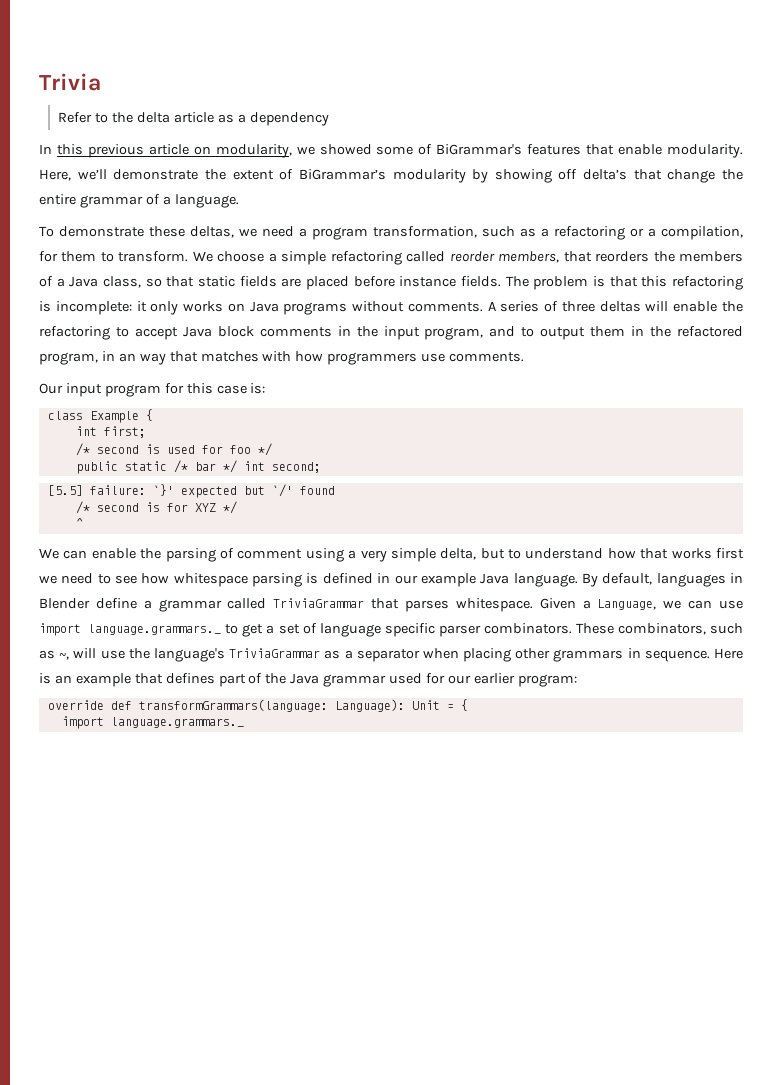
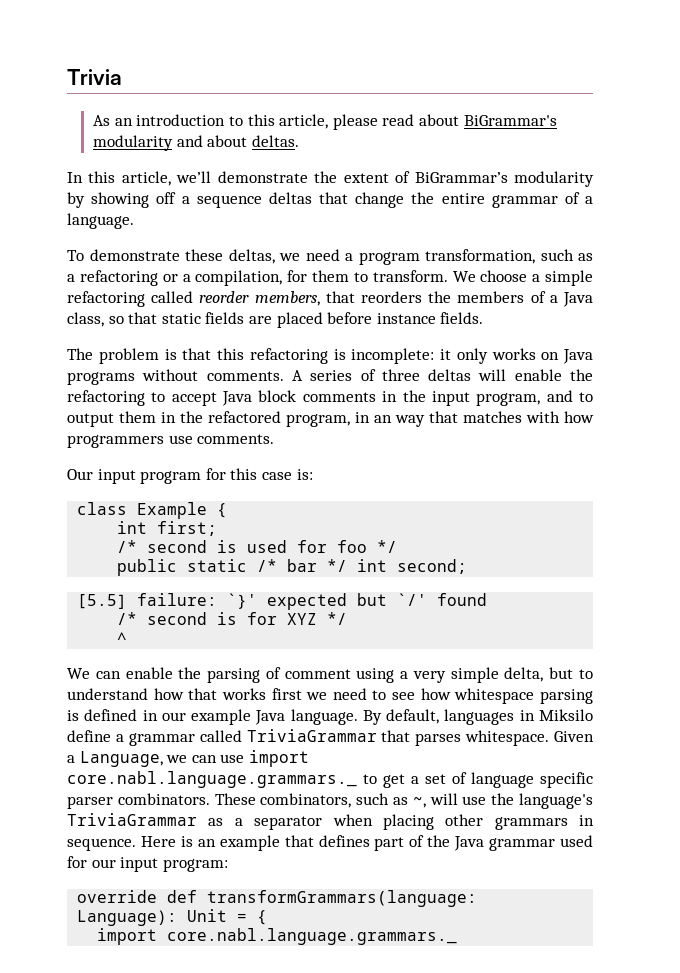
[58,112,329,126] [39,144,744,158] [39,169,71,181] Refer to the delta article as a dependency // In this previous article on modularity, we showed some of BiGrammar's features that enable modularity. Here, -> [93,114,557,130] [93,135,300,151] [67,171,171,186] As an introduction to this article, please read about BiGrammar's modularity and about deltas. // In this article,
[583,169,628,180] delta’s -> [181,192,312,208] a sequence deltas
(502, 281) none -> (484, 318) //
[39,598,90,609] Blender -> [538,709,593,721] Miksilo
[88,624,222,635] language.grammars._ -> [67,771,357,788] core.nabl.language.grammars._
[473,673,515,684] earlier -> [120,857,159,872] input
[110,717,244,728] language.grammars._ -> [167,928,458,945] core.nabl.language.grammars._

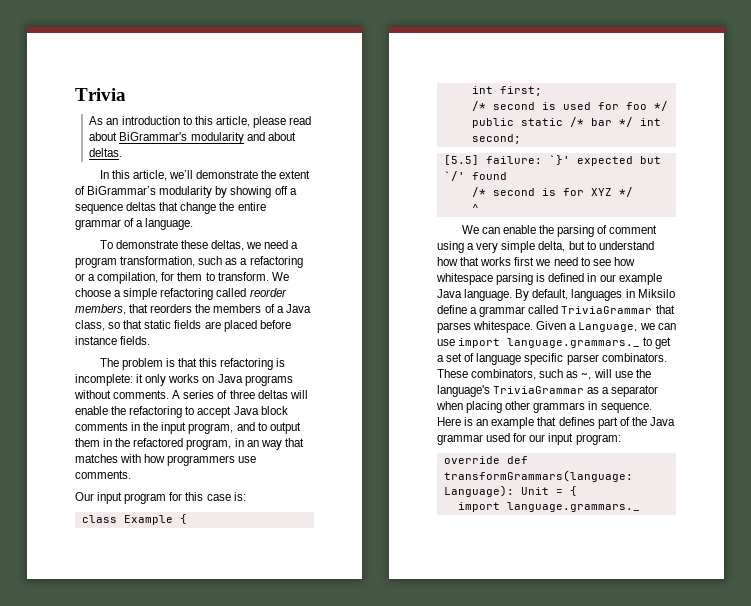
[67,771,357,788] core.nabl.language.grammars._ -> [507,338,641,348] language.grammars._
[167,928,458,945] core.nabl.language.grammars._ -> [506,502,640,512] language.grammars._

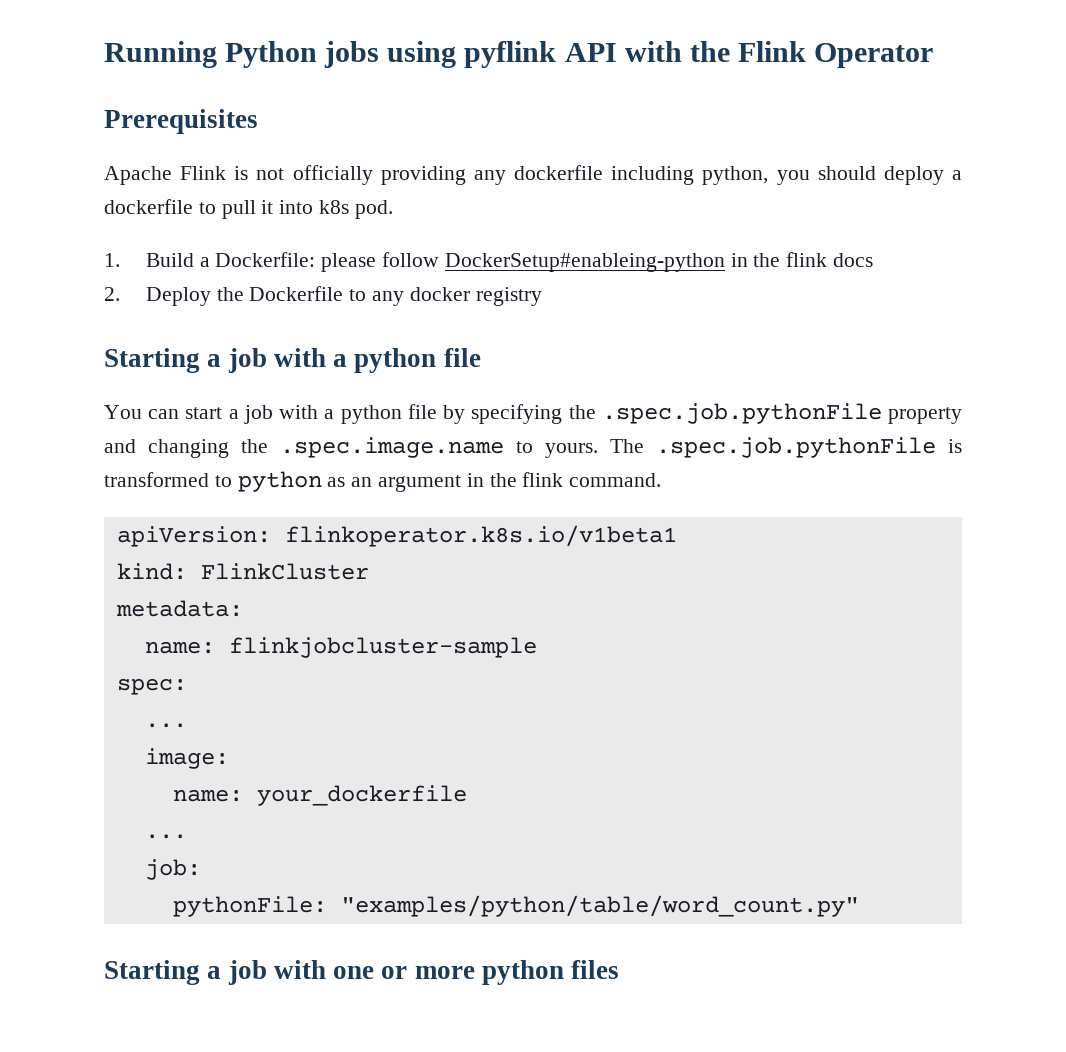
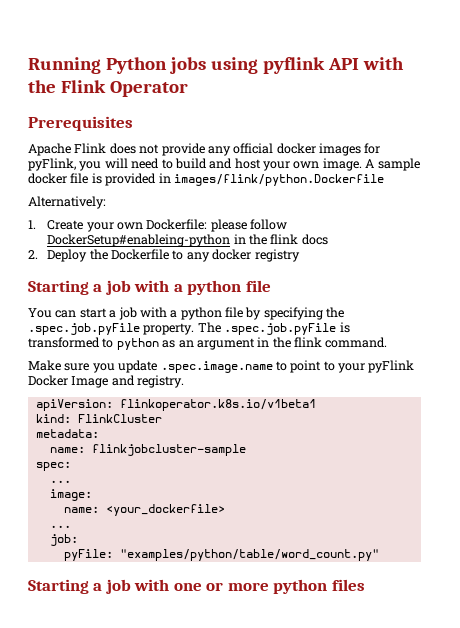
[234,165,963,185] [104,199,393,219] [104,253,210,267] is not officially providing any dockerfile including python, you should deploy a dockerfile to pull it into k8s pod. // 1. Build a -> [109,143,381,156] [28,158,420,171] [28,173,384,186] [28,196,106,209] [28,220,144,232] does not provide any official docker images for pyFlink, you will need to build and host your own image. A sample docker file is provided in images/flink/python.Dockerfile // Alternatively: // 1. Create your own
[601,403,962,424] [104,437,936,458] .spec.job.pythonFile property and changing the .spec.image.name to yours. The .spec.job.pythonFile -> [28,322,337,335] .spec.job.pyFile property. The .spec.job.pyFile
(662, 480) none -> [28,360,415,373] [28,375,185,388] // Make sure you update .spec.image.name to point to your pyFlink Docker Image and registry.
[256,785,467,806] your_dockerfile -> [105,504,225,516] <your_dockerfile>
[172,896,327,917] pythonFile: -> [63,549,113,561] pyFile:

▸ **Instructions to follow**
Within the data, how many lines hold "pythonFile"? Respond with only the number.

▸ **Answer space**
2